--- THE INPUT ---

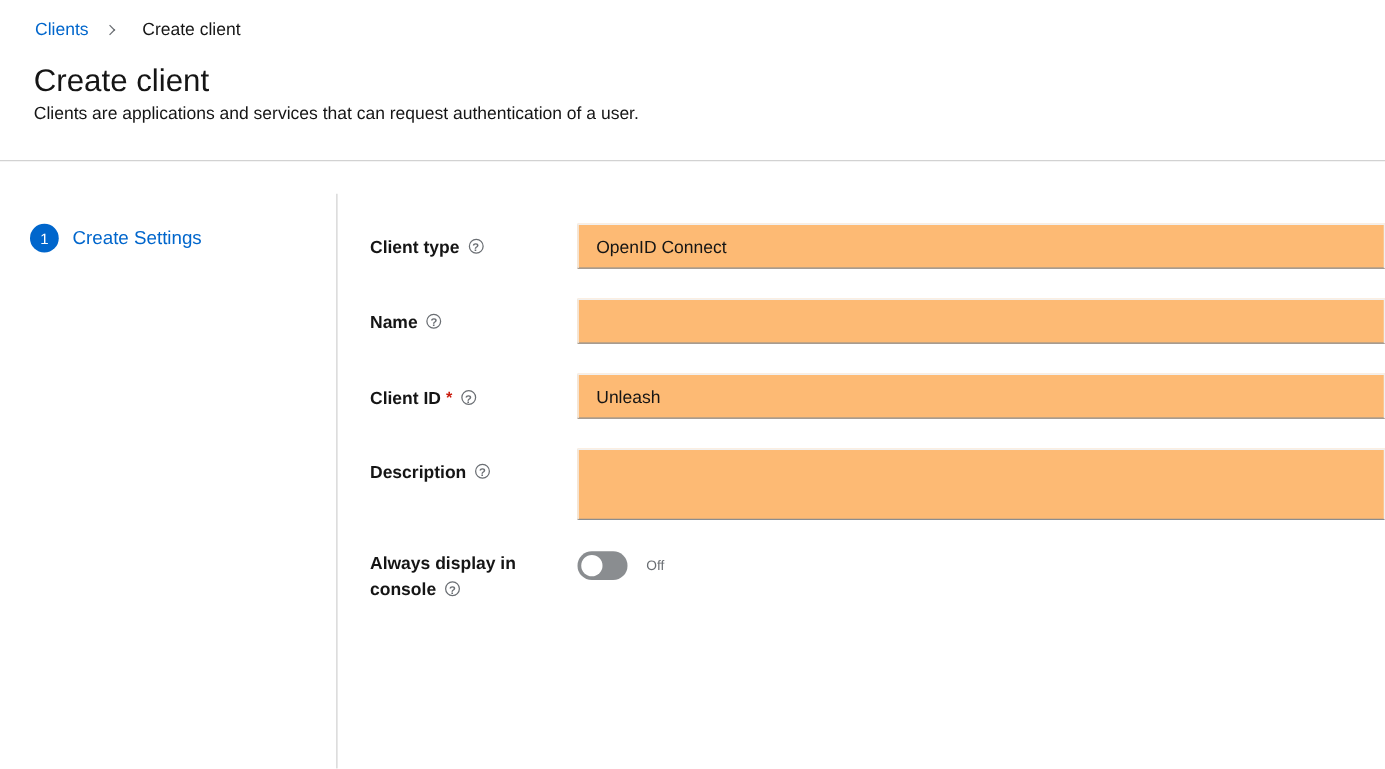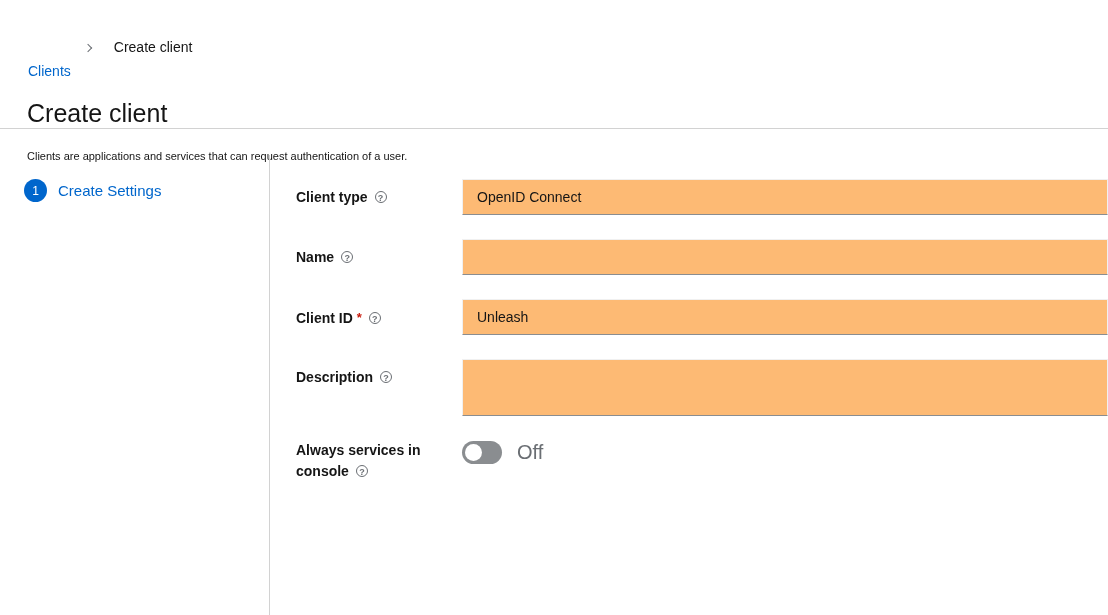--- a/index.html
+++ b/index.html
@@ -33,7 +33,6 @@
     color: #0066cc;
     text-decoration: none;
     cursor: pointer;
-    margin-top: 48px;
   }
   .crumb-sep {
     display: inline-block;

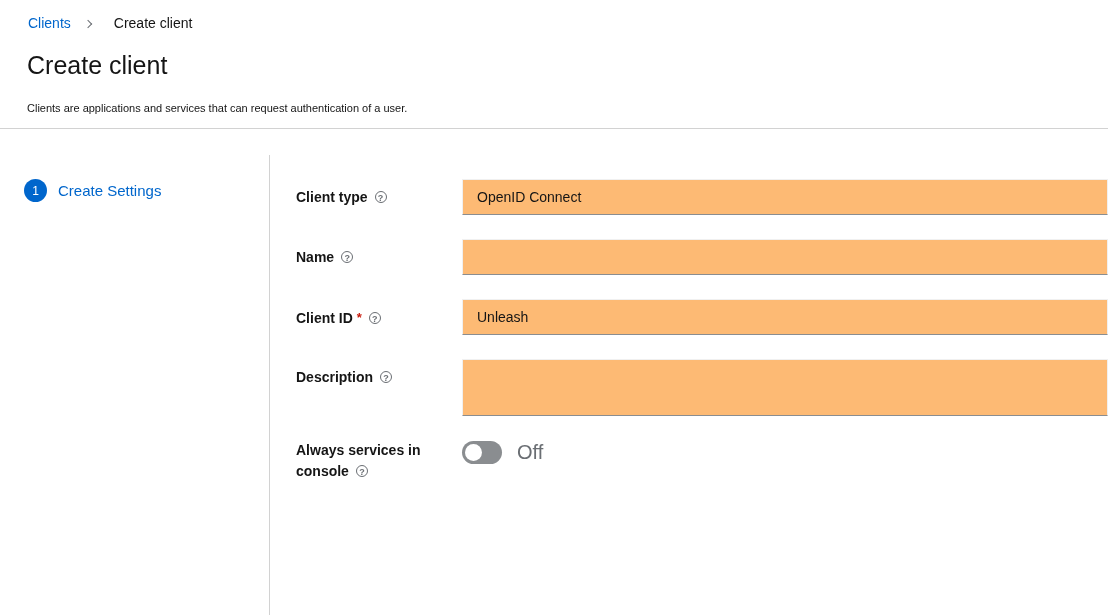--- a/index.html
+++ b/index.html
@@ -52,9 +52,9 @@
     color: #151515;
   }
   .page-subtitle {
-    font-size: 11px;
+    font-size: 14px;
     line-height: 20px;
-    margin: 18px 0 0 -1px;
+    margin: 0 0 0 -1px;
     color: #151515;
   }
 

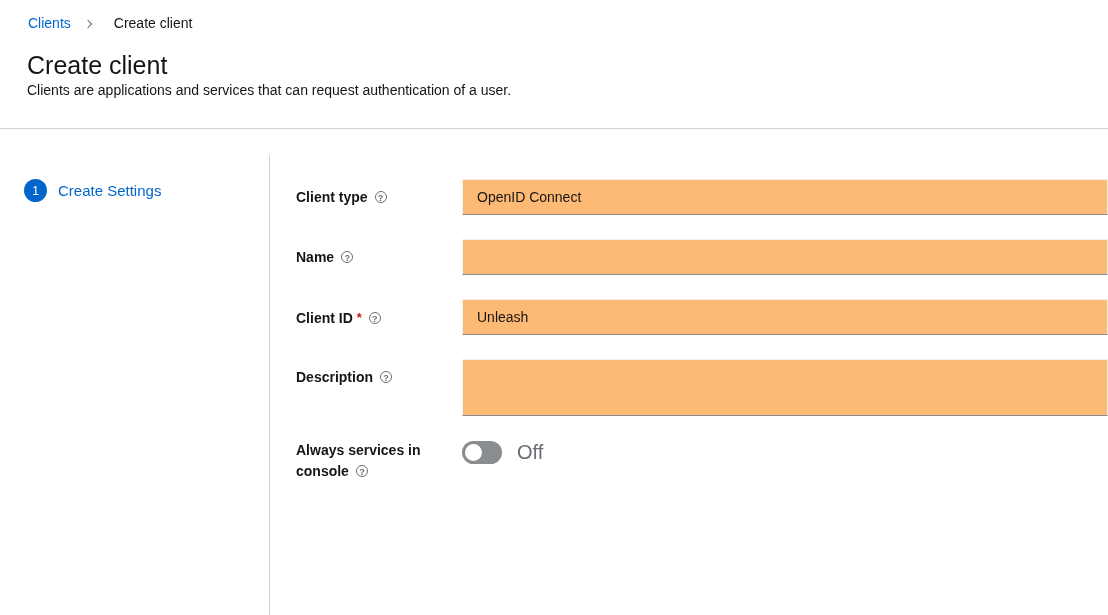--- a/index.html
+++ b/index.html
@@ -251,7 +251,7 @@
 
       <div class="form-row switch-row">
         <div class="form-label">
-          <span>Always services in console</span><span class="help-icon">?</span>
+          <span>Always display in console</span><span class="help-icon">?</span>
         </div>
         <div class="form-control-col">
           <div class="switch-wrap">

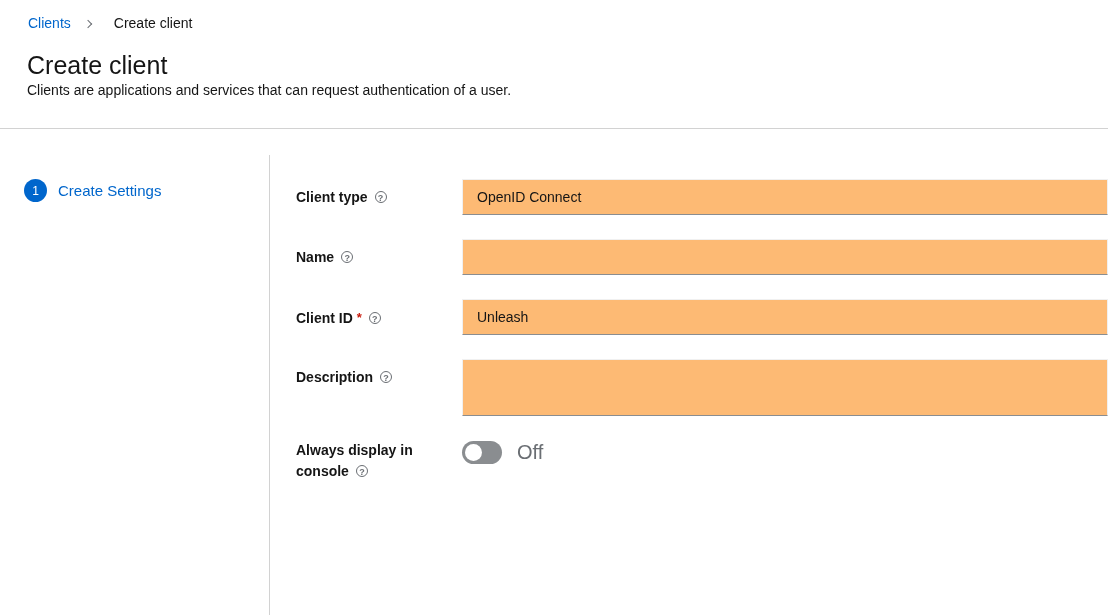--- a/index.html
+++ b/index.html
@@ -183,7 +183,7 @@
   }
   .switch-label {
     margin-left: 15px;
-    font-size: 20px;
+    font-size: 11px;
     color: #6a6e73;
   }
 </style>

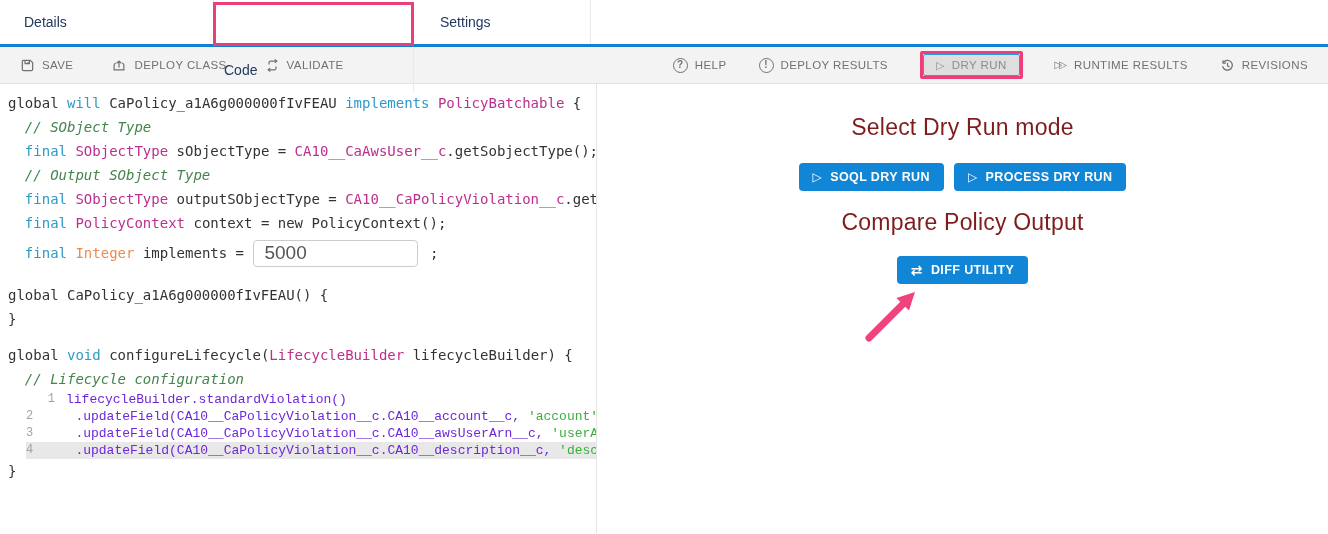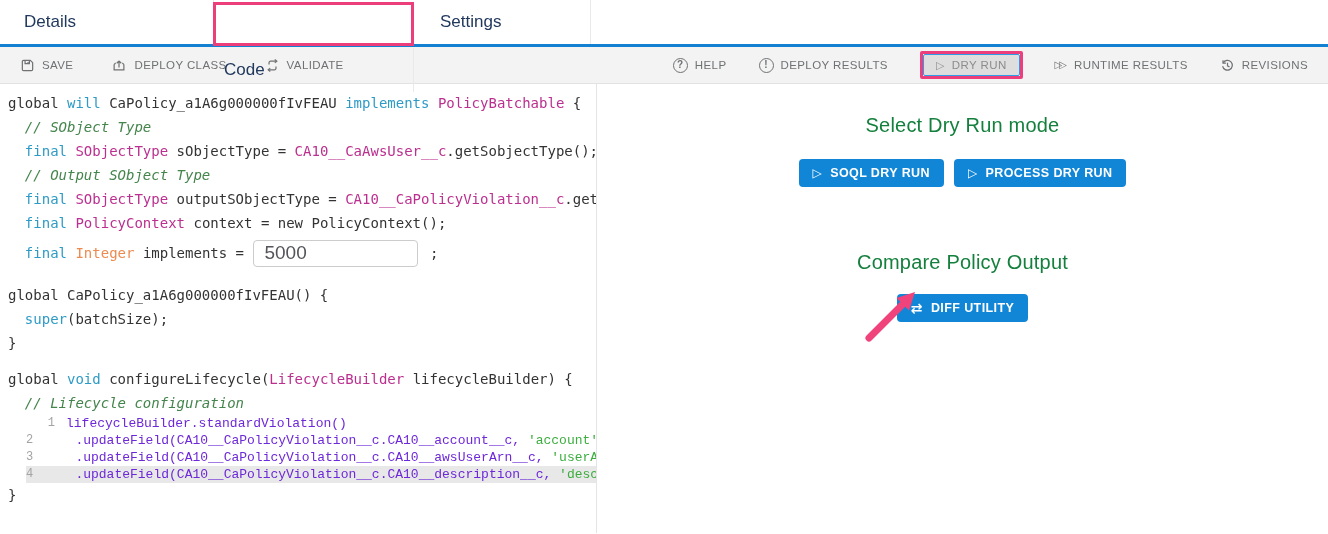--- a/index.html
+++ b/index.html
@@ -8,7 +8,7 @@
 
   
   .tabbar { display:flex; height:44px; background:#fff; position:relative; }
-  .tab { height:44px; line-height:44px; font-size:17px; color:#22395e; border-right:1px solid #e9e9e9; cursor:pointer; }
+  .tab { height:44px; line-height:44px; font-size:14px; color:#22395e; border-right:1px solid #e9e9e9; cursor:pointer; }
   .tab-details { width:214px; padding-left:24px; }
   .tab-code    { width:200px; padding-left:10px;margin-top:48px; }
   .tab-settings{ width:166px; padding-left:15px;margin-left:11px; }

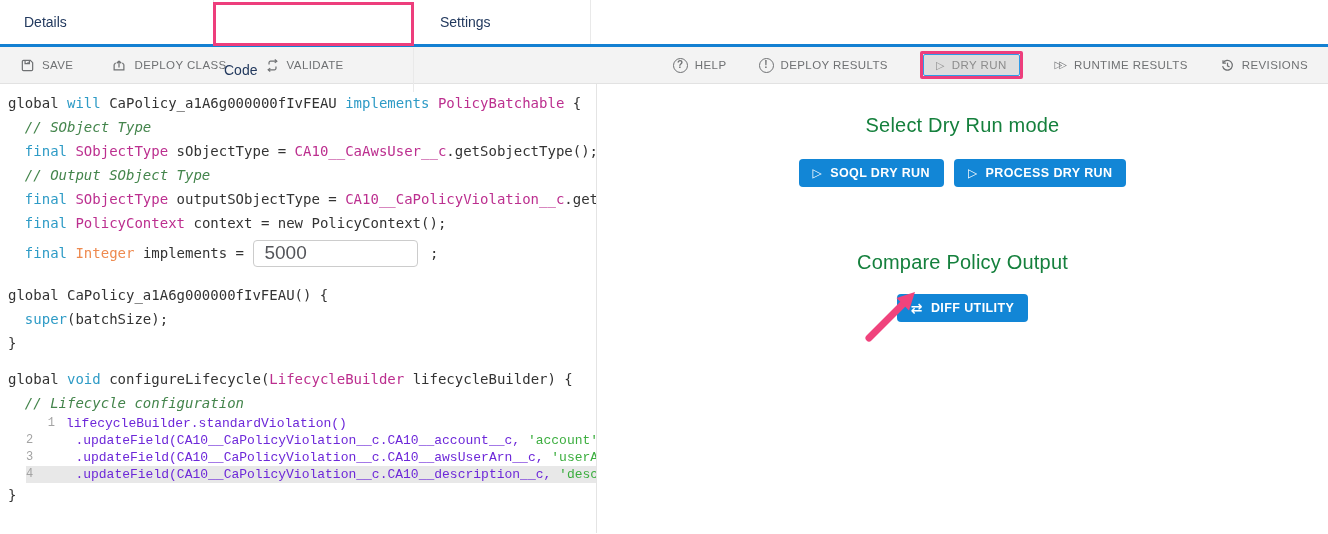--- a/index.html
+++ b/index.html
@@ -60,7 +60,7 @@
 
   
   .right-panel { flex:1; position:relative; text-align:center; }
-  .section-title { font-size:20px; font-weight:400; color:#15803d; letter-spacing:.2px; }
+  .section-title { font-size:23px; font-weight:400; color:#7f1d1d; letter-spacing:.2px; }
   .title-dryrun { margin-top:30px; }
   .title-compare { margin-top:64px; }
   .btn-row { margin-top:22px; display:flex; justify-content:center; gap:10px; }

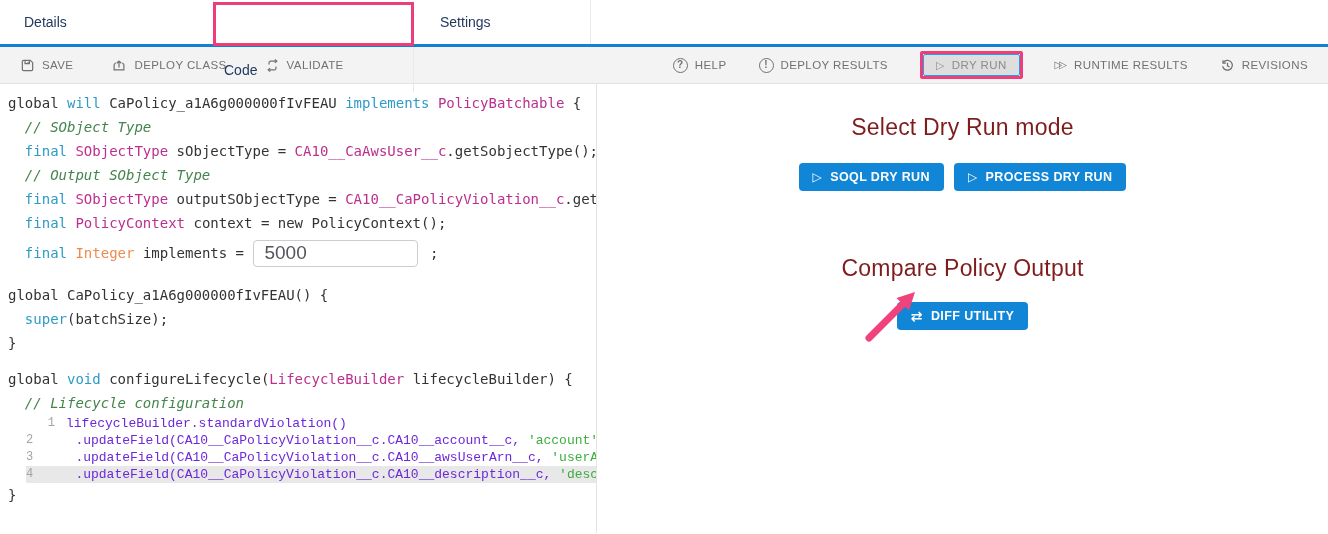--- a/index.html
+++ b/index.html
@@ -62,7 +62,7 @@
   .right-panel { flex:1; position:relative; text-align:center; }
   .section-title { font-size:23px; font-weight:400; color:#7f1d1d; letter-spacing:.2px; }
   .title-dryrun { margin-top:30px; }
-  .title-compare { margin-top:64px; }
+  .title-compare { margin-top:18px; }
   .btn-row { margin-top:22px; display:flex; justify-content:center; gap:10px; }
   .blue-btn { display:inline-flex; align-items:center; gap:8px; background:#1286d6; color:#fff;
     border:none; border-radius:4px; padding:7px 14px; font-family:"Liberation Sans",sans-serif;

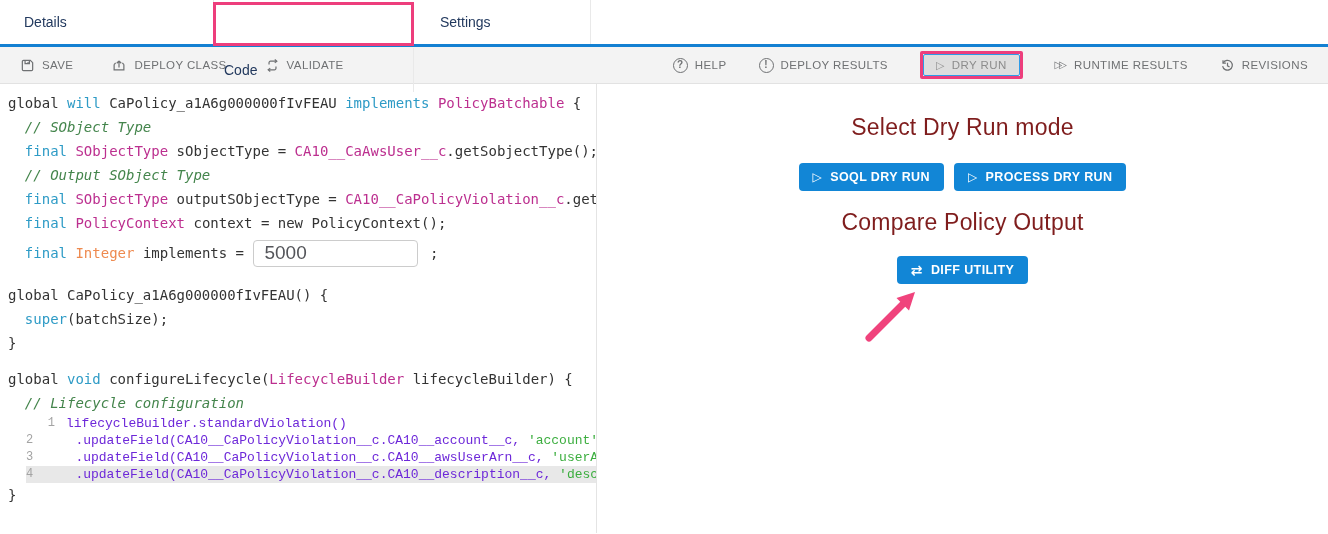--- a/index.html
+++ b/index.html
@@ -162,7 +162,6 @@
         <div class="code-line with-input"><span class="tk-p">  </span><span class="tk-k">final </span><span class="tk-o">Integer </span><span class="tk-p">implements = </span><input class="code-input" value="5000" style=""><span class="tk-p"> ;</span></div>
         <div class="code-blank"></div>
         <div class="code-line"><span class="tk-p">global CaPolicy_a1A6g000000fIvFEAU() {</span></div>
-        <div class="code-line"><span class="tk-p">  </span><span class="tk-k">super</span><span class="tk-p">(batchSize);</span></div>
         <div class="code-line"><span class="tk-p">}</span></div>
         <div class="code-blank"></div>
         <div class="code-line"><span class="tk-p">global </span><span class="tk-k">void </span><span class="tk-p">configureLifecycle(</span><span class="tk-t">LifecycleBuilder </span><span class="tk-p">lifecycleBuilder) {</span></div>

---

> [WORK INSTRUCTIONS]:
Locate the lines above that hold the word "style". Show every one of them.

> [EXERCISE RESULT]:
 </style>
         <div class="code-line with-input"><span class="tk-p">  </span><span class="tk-k">final </span><span class="tk-o">Integer </span><span class="tk-p">implements = </span><input class="code-input" value="5000" style=""><span class="tk-p"> ;</span></div>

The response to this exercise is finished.